Я не был ни китайцем, ни арабом и потому не совсем понимал, какое отношение этот коан имеет ко мне, пришлось немного подумать, прежде чем я нашелся с ответом: а что есть у Запада?

У Запада? Доктор Мао улыбнулся. У Запада есть женщины, если верить Мальро.

Я улыбнулся ему в ответ, и какое-то время мы так и улыбались друг другу.

Ладно, сказал я. Наверное, я возвращаюсь к своим европейским корням.

А я всегда говорю студентам, что они должны быть первыми в своем роде.

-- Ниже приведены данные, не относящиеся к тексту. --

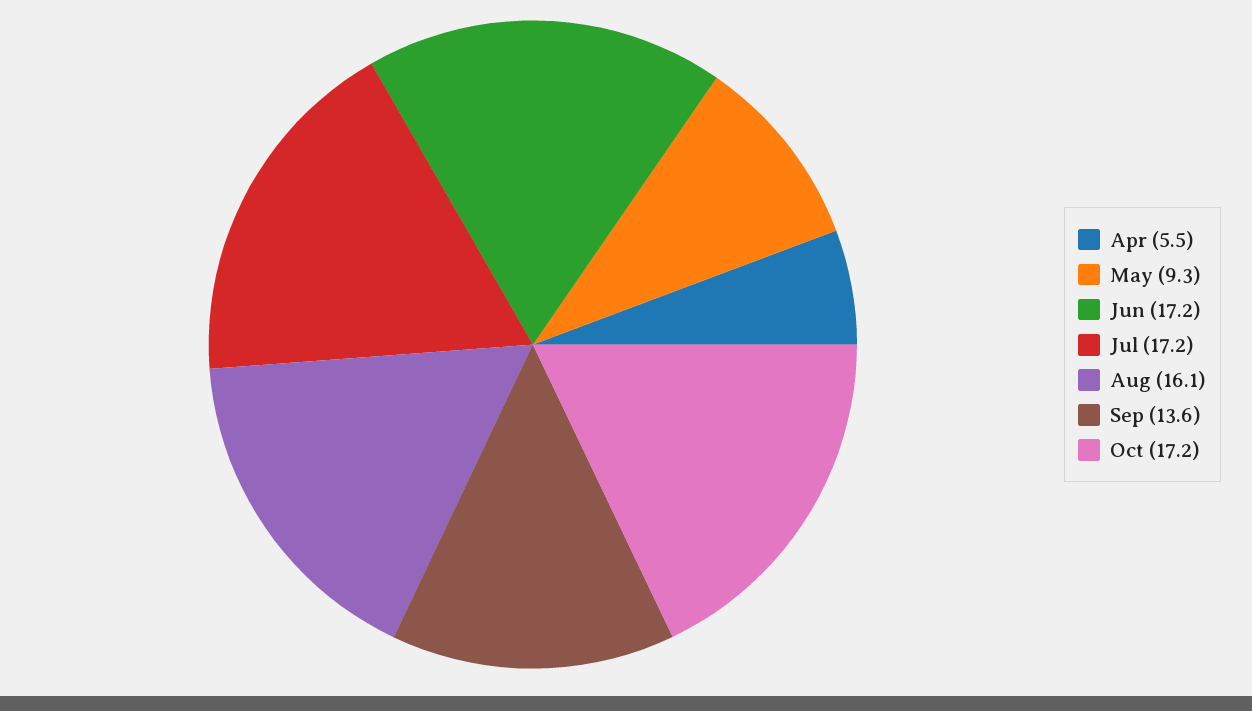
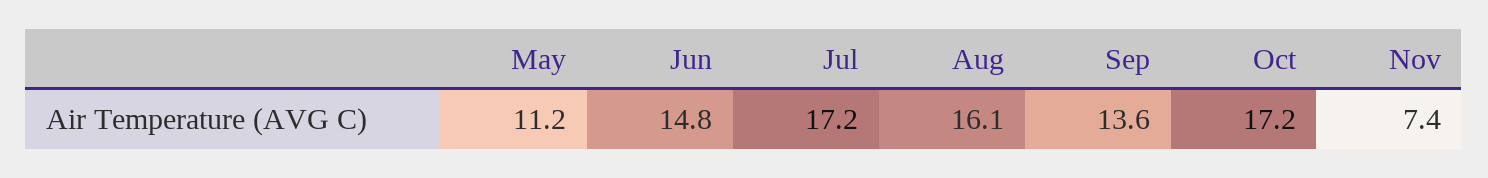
Apr: 5.5 -> none
May: 9.3 -> 11.2
Jun: 17.2 -> 14.8
Nov: none -> 7.4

Ну, значит, я тогда настоящий оригинал, сказал я, возя подошвой по его турецкому ковру. И чем хуже я буду себя вести, тем лучше.

Глава 4

Когда тетка ушла спать, я уселся на диване вместе с двумя моими новыми друзьями – деньгами и гашишем. Унять гашиш, чтобы он перестал хихикать и шушукаться, можно было только одним способом – немного его покурить, после чего и он, и я наконец расслабились. При тусклом свете единственной зажженной лампы – старье еще древнее меня – я разглядывал стопку заработанных сегодня банкнот, от которых тетка уже отняла свои шестьдесят процентов и от которых Шефу еще предстояло отнять семьдесят пять. Мне оставалось всего ничего, но действительно ли я заслуживал всего ничего? Ведь я только обменял гашиш на деньги, а перед этим отдал Шефу кое-что в обмен на гашиш. Я отдал ему часть себя.